Equivalently \(\beta^{(t+1)}=\operatorname{prox}_{\gamma_t \ell_{i_t}}(\beta^{(t)}) =\arg\min_\beta\{\ell_{i_t}(\beta)+\tfrac{1}{2\gamma_t}\lVert\beta-\beta^{(t)}\rVert_2^2\}\).

1D reduction for GLMs. Because \(\nabla\ell_{i_t}\) points along \(x_{i_t}\), the update keeps \(\beta^{(t+1)}=\beta^{(t)}+\xi_t\,x_{i_t}\) for a scalar \(\xi_t\). Writing the implicit step as

\[ \beta^{(t+1)} \;=\; \beta^{(t)} + \gamma_t\big(y_{i_t}-\mu(x_{i_t}^\top\beta^{(t+1)})\big)\,x_{i_t}, \]

and taking the inner product with \(x_{i_t}\) gives a scalar fixed-point in \(\eta^{+}=x_{i_t}^\top\beta^{(t+1)}\):

\[ \eta^{+} \;=\; x_{i_t}^\top\beta^{(t)} + \gamma_t\,\lVert x_{i_t}\rVert_2^2\,\big(y_{i_t}-\mu(\eta^{+})\big), \]

solvable by 1D root-finding (the root is unique and bracketed since \(\mu\) is monotone).

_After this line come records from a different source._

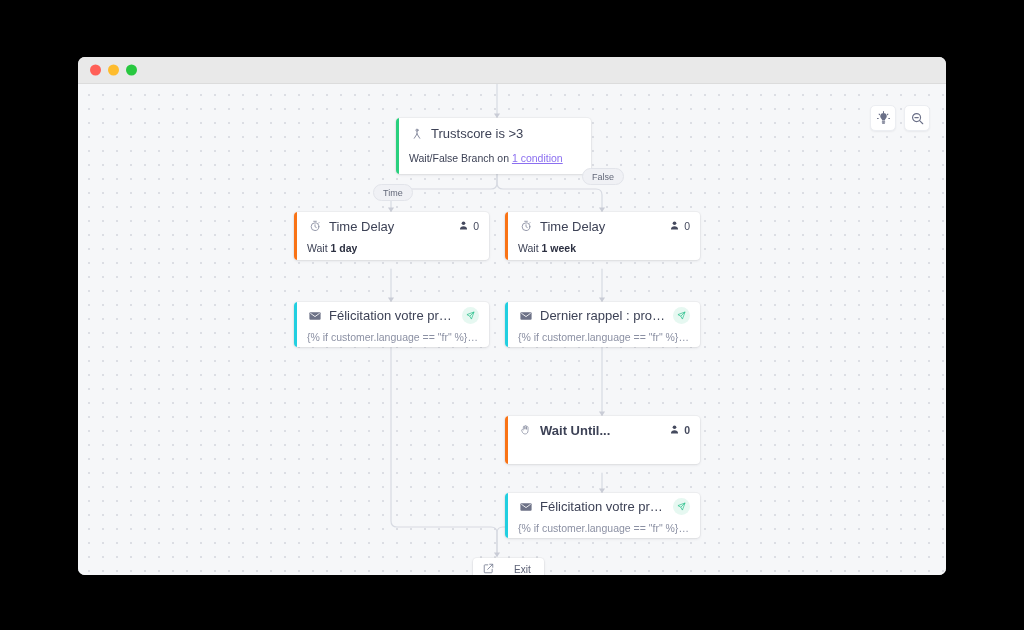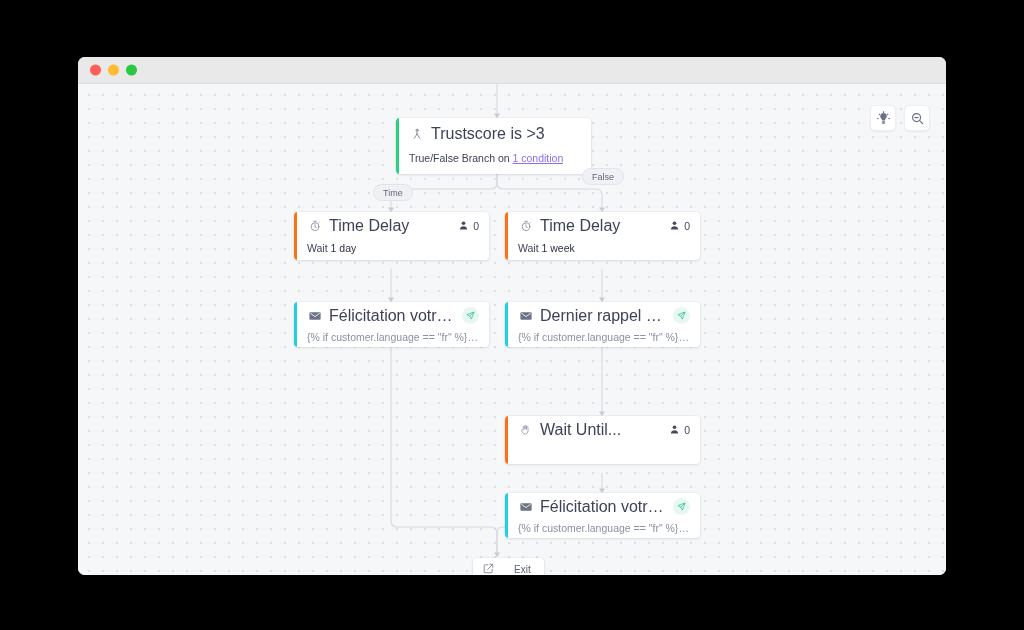--- a/index.html
+++ b/index.html
@@ -110,36 +110,36 @@
   .node-row.head { padding-top: 3px; }
   .node-icon {
     width: 15px;
     flex: 0 0 15px;
     display: flex;
     align-items: center;
     justify-content: center;
     margin-right: 7px;
   }
   .node-title {
-    font-size: 16px;
+    font-size: 13px;
     color: #3d4256;
     white-space: nowrap;
     overflow: hidden;
     text-overflow: ellipsis;
     flex: 1 1 auto;
   }
   .node-sub {
     font-size: 10.5px;
     color: #3d4256;
     white-space: nowrap;
     overflow: hidden;
     text-overflow: ellipsis;
   }
   .node-sub.muted { color: #8b90a3; }
-  .node-sub b { font-weight: normal; color: #2b2f40; }
+  .node-sub b { font-weight: bold; color: #2b2f40; }
 
   .node-right {
     display: flex;
     align-items: center;
     gap: 4px;
     flex: 0 0 auto;
     margin-left: 8px;
   }
   .count-num {
     font-size: 10.5px;
@@ -254,21 +254,21 @@
       <div class="node-row head" style="height:28px;">
         <span class="node-icon">
           <svg width="12" height="12" viewBox="0 0 24 24" fill="none" stroke="#7a7f94" stroke-width="1.8" stroke-linecap="round">
             <circle cx="12" cy="4.3" r="2.1"></circle>
             <path d="M12 6.6 L12 12 M12 12 L6.5 20.5 M12 12 L17.5 20.5"></path>
           </svg>
         </span>
         <span class="node-title">Trustscore is &gt;3</span>
       </div>
       <div class="node-row" style="height:24px;">
-        <span class="node-sub"><span>True/False Branch on </span><a href="#" style="color:#8b6ff0; text-decoration:underline;">1 condition</a></span>
+        <span class="node-sub"><span>Wait/False Branch on </span><a href="#" style="color:#8b6ff0; text-decoration:underline;">1 condition</a></span>
       </div>
     </div>
 
     <div class="branch-pill" style="left:295px; top:100px;">
       <span>Time</span>
     </div>
     <div class="branch-pill" style="left:504px; top:84px;">
       <span>False</span>
     </div>
 
@@ -369,21 +369,21 @@
           </span>
         </span>
       </div>
       <div class="node-row" style="height:21px;">
         <span class="node-sub muted">{% if customer.language == "fr" %}{{custo...</span>
       </div>
     </div>
 
     <div class="node" style="left:427px; top:332px; width:195px; height:48px;">
       <span class="accent" style="background:#f97316;"></span>
-      <div class="node-row head" style="height:25px;">
+      <div class="node-row head" style="height:25px;font-weight:bold;">
         <span class="node-icon">
           <svg width="11" height="12" viewBox="0 0 24 24" fill="none" stroke="#8b90a3" stroke-width="1.7" stroke-linejoin="round">
             <path d="M7.3 11.4V5.2a1.7 1.7 0 0 1 3.4 0v5.1M10.7 10.3V3.9a1.7 1.7 0 0 1 3.4 0v6.4M14.1 10.9V6.2a1.7 1.7 0 0 1 3.4 0v7.3c0 4.3-2.6 7.2-6.2 7.2-3.3 0-5.3-1.9-6.4-4.6L3.6 13c-.5-1.2.6-2.3 1.8-1.8l1.9 1.3"></path>
           </svg>
         </span>
         <span class="node-title">Wait Until...</span>
         <span class="node-right">
           <span>
             <svg width="11" height="11" viewBox="0 0 24 24" fill="#454a5e">
               <circle cx="12" cy="7" r="4"></circle>

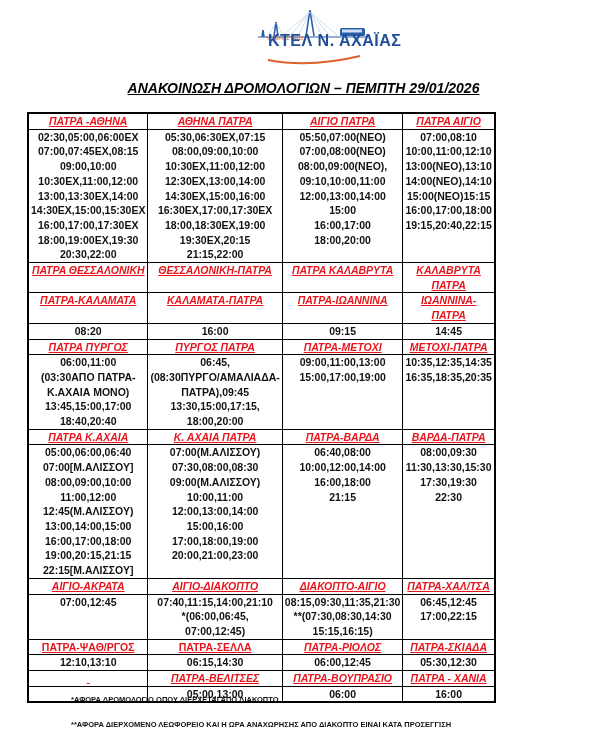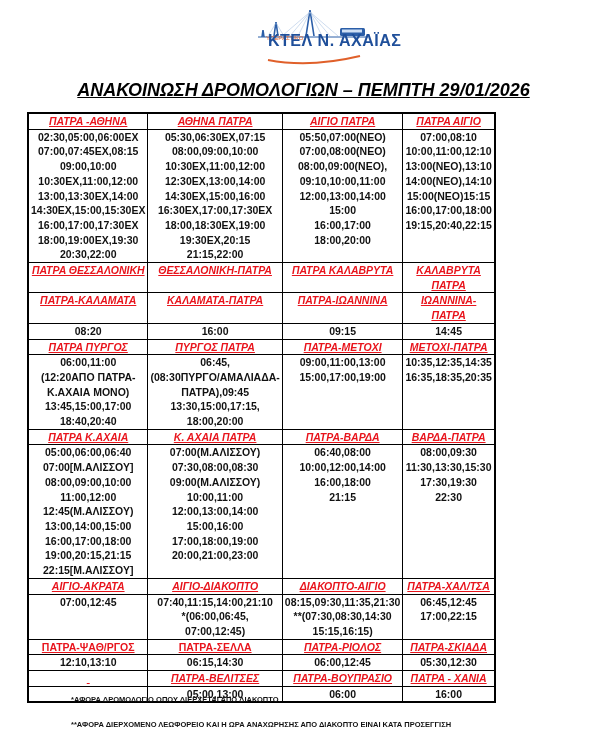--- a/index.html
+++ b/index.html
@@ -1,21 +1,21 @@
 <!DOCTYPE html>
 <html><head>
 <meta charset="utf-8">
 <style>
   html, body { margin: 0; padding: 0; background: #ffffff; }
   body { width: 607px; height: 747px; position: relative; overflow: hidden; font-family: "Liberation Sans", sans-serif; }
   .logo { position: absolute; left: 250px; top: 4px; width: 130px; height: 62px; }
   .logo svg { display: block; }
   .logo-text { position: absolute; left: 18px; top: 28px; font-family: "Liberation Sans", sans-serif; font-weight: bold; font-size: 16px; color: #1f4f9a; letter-spacing: 0.5px; white-space: nowrap; }
   .logo-sub { position: absolute; left: 16px; top: 31px; font-size: 6px; color: #e0602a; font-family: "Liberation Sans", sans-serif; white-space: nowrap; }
-  .title { position: absolute; left: 0; width: 607px; top: 80px; text-align: center; font-style: italic; font-weight: bold; text-decoration: underline; font-size: 18px; color: #000; font-family: "Liberation Sans", sans-serif; }
+  .title { position: absolute; left: 0; width: 607px; top: 80px; text-align: center; font-style: italic; font-weight: bold; text-decoration: underline; font-size: 14px; color: #000; font-family: "Liberation Sans", sans-serif; }
   table.sched { position: absolute; left: 27px; top: 112px; width: 452px; border-collapse: collapse; border: 2px solid #000; font-family: "Liberation Sans", sans-serif; }
   table.sched td { border: 1px solid #000; text-align: center; vertical-align: top; padding: 0 2px; font-size: 10.5px; font-weight: bold; line-height: 14.7px; color: #111; }
   table.sched col.c1 { width: 140px; }
   table.sched col.c2 { width: 157px; }
   table.sched col.c3 { width: 129px; }
   table.sched col.c4 { width: 138px; }
   td.hdr { color: #e8141c !important; font-style: italic; text-decoration: underline; font-size: 10.5px; }
   td.hdr.plain { font-style: normal; }
   .line { display: block; white-space: nowrap; }
   .notes { position: absolute; left: 27px; top: 695px; font-size: 7.5px; font-weight: bold; color: #111; font-family: "Liberation Sans", sans-serif; }
@@ -140,21 +140,21 @@
       </tr>
       <tr>
         <td class="hdr">ΠΑΤΡΑ ΠΥΡΓΟΣ</td>
         <td class="hdr">ΠΥΡΓΟΣ ΠΑΤΡΑ</td>
         <td class="hdr">ΠΑΤΡΑ-ΜΕΤΟΧΙ</td>
         <td class="hdr">ΜΕΤΟΧΙ-ΠΑΤΡΑ</td>
       </tr>
       <tr>
         <td>
           <span class="line">06:00,11:00</span>
-          <span class="line">(12:20ΑΠΟ ΠΑΤΡΑ-</span>
+          <span class="line">(03:30ΑΠΟ ΠΑΤΡΑ-</span>
           <span class="line">Κ.ΑΧΑΙΑ ΜΟΝΟ)</span>
           <span class="line">13:45,15:00,17:00</span>
           <span class="line">18:40,20:40</span>
         </td>
         <td>
           <span class="line">06:45,</span>
           <span class="line">(08:30ΠΥΡΓΟ/ΑΜΑΛΙΑΔΑ-</span>
           <span class="line">ΠΑΤΡΑ),09:45</span>
           <span class="line">13:30,15:00,17:15,</span>
           <span class="line">18:00,20:00</span>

The full update is then \(\beta^{(t+1)}=\beta^{(t)}+\gamma_t(y_{i_t}-\mu(\eta^{+}))\,x_{i_t}\).

Algorithm

Input: stream (x, y); step schedule γ_t; init β⁽⁰⁾
Optional: Polyak–Ruppert average β̄
1. β ← β⁽⁰⁾ ;  β̄ ← β⁽⁰⁾
2. for t = 0, 1, 2, ... :
3.     receive (x, y)
4.     η0 = xᵀ β ;  c = γ_t · ‖x‖²       # O(p)
5.     solve for η⁺:  η⁺ = η0 + c·(y - g⁻¹(η⁺))   # scalar root-find (monotone)
6.     ξ = γ_t · (y - g⁻¹(η⁺))            # scalar step magnitude
7.     β ← β + ξ · x                      # rank-1 update, O(p)
8.     β̄ ← β̄ + (β - β̄)/(t+1)             # optional averaging
Return β  (or averaged β̄ for inference)

The scalar solve in step 5 uses Newton/bisection on a monotone 1D equation and converges in a few iterations; no \(p\times p\) system is ever formed.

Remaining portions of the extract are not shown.